*** Block opens ***

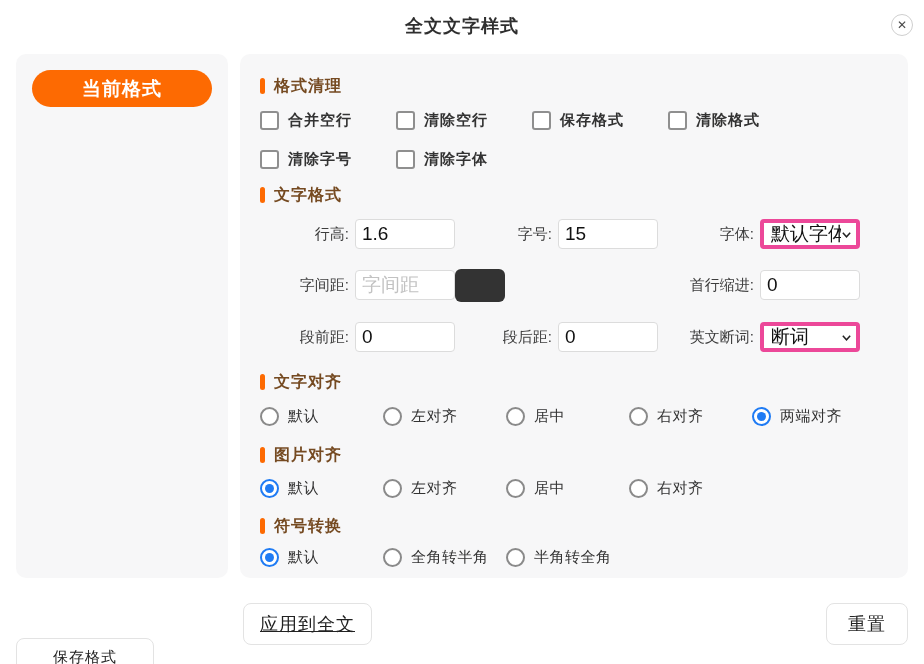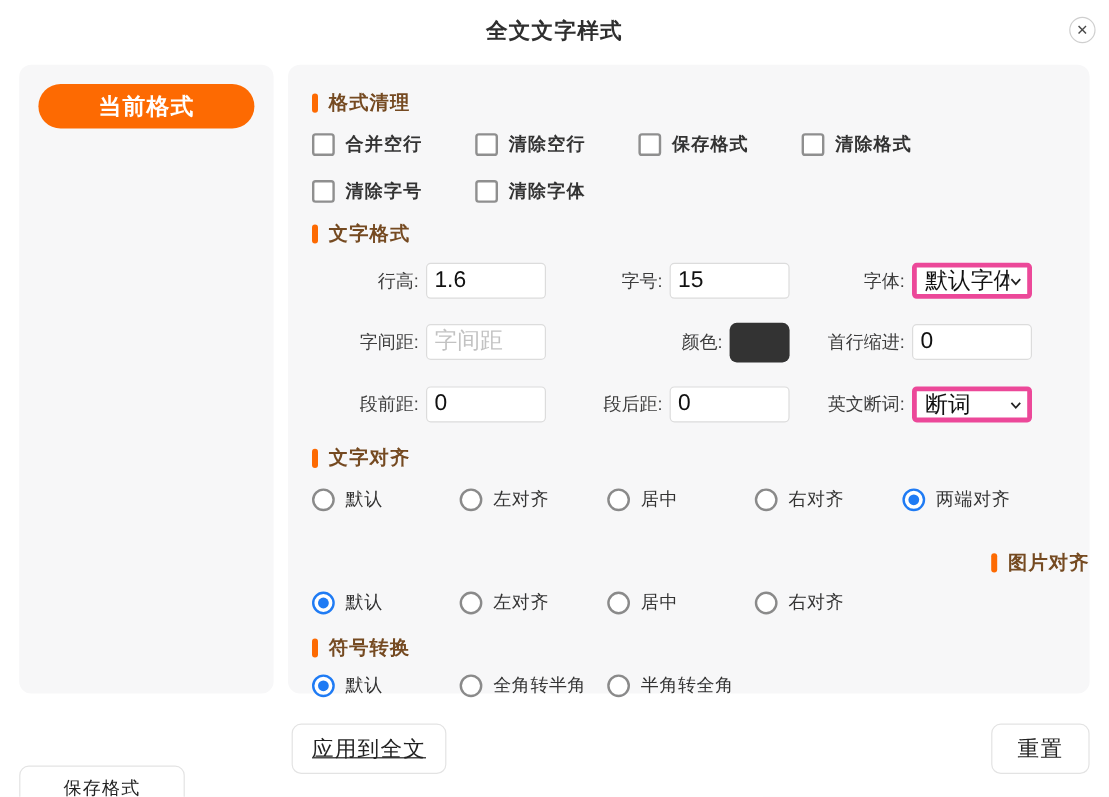"颜色:" label { html: <label>颜色:</label> -> none }
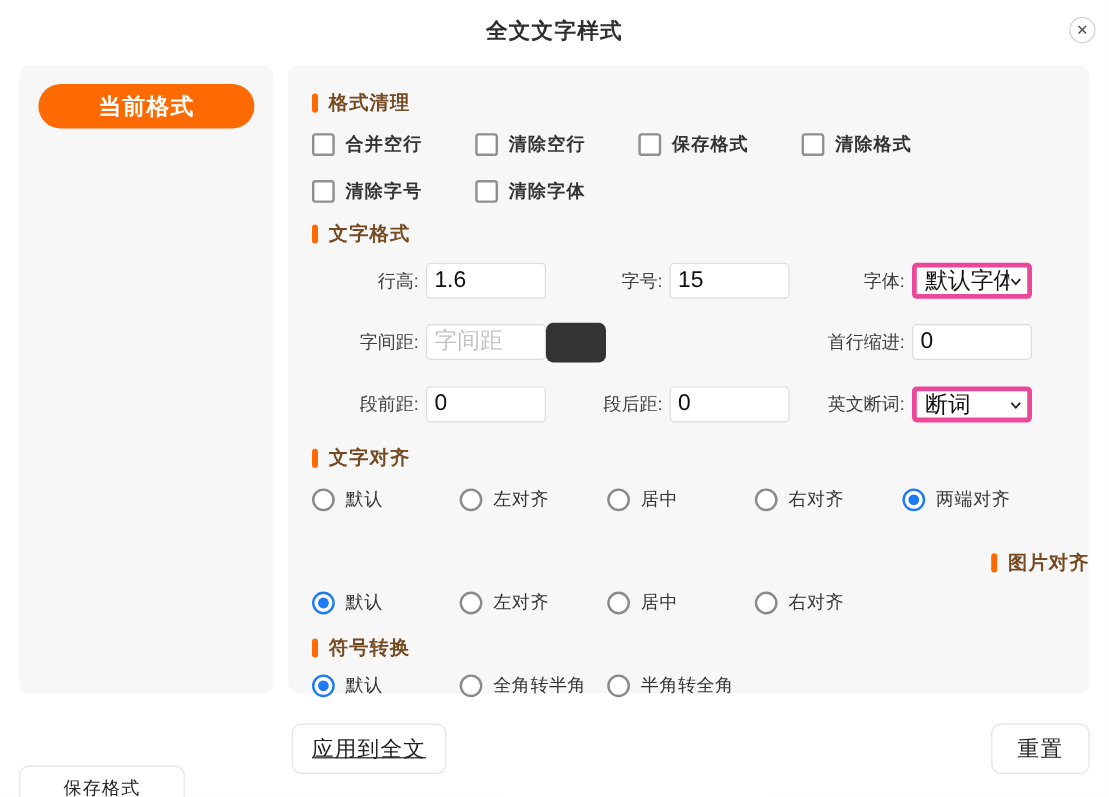"图片对齐" .sec-hd.mt-ia { justify-content: flex-end -> none; margin-top: 32px -> 18px }
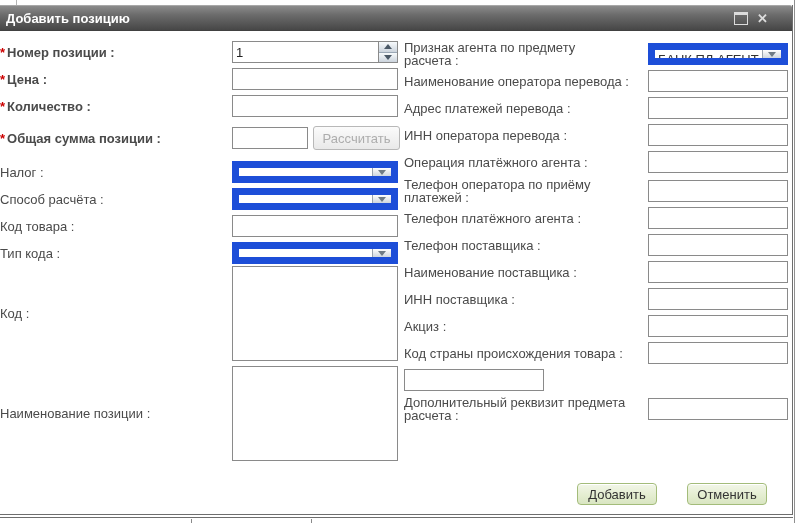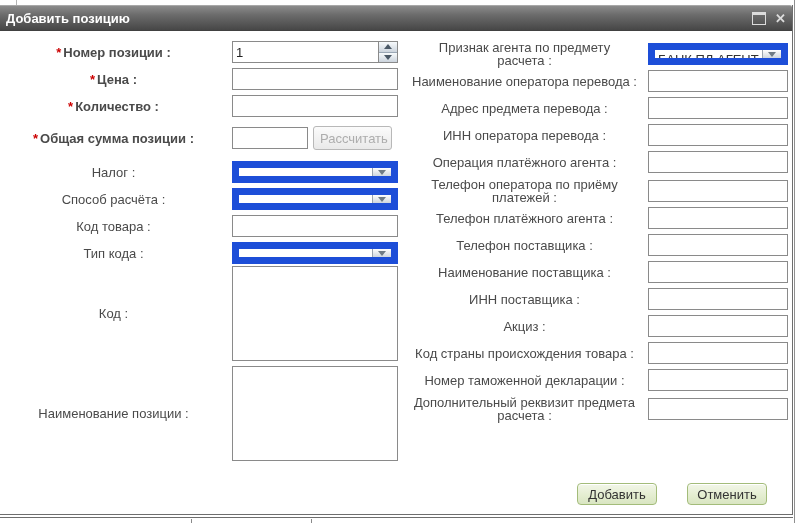"Добавить позицию" .titlebar { padding: 0 6px 0 6px -> 0 24px 0 6px }
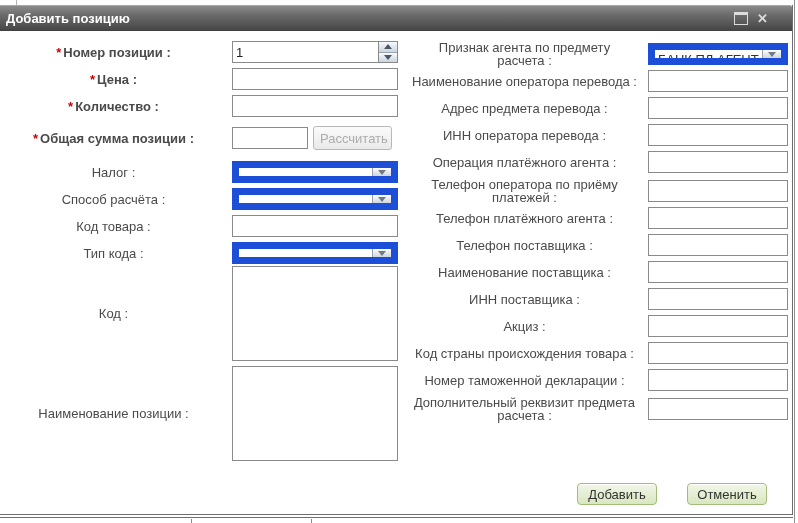"* Номер позиции :" .lbl { text-align: center -> left }
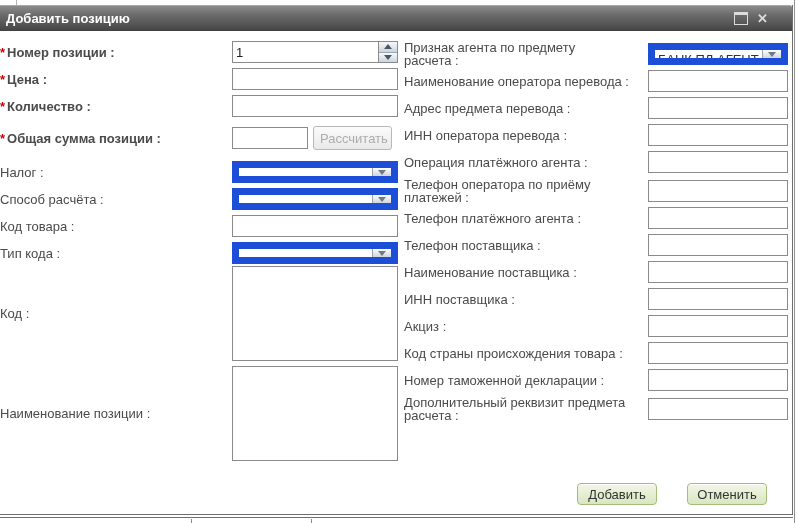"Адрес предмета перевода :" div.lbl { text: предмета -> платежей }
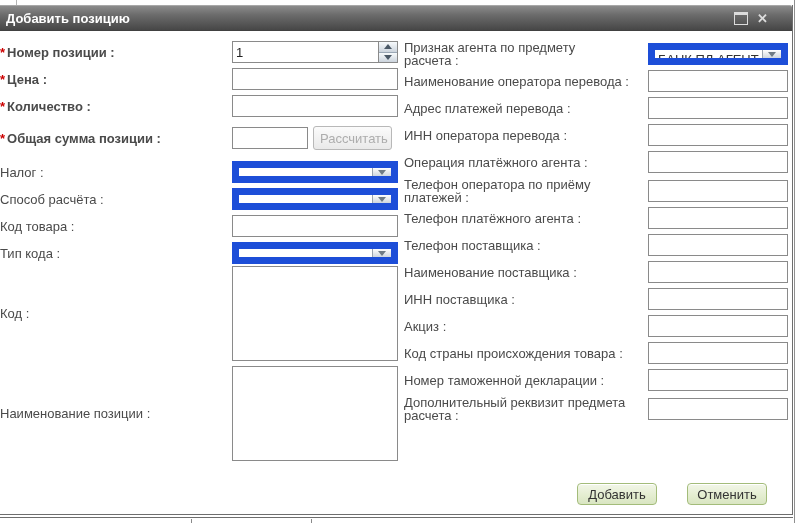"Рассчитать" .calc-btn { width: 79px -> 87px }
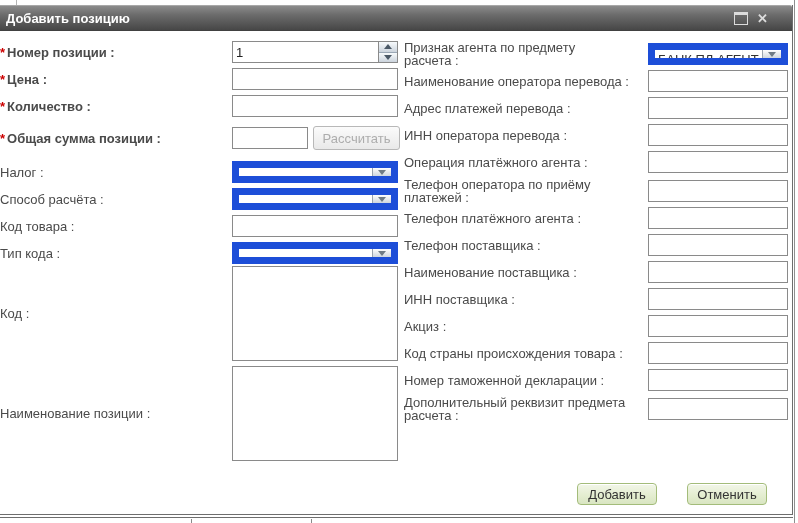"Номер таможенной декларации :" div.lbl { html: <div>Номер таможенной декларации :</div> -> none }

*** Block closes ***

Transcribe the records above exactly, leaving out every picture.

> Finished exercise:
"颜色:" label { html: <label>颜色:</label> -> none }
"图片对齐" .sec-hd.mt-ia { justify-content: flex-end -> none; margin-top: 32px -> 18px }
"Добавить позицию" .titlebar { padding: 0 6px 0 6px -> 0 24px 0 6px }
"* Номер позиции :" .lbl { text-align: center -> left }
"Адрес предмета перевода :" div.lbl { text: предмета -> платежей }
"Рассчитать" .calc-btn { width: 79px -> 87px }
"Номер таможенной декларации :" div.lbl { html: <div>Номер таможенной декларации :</div> -> none }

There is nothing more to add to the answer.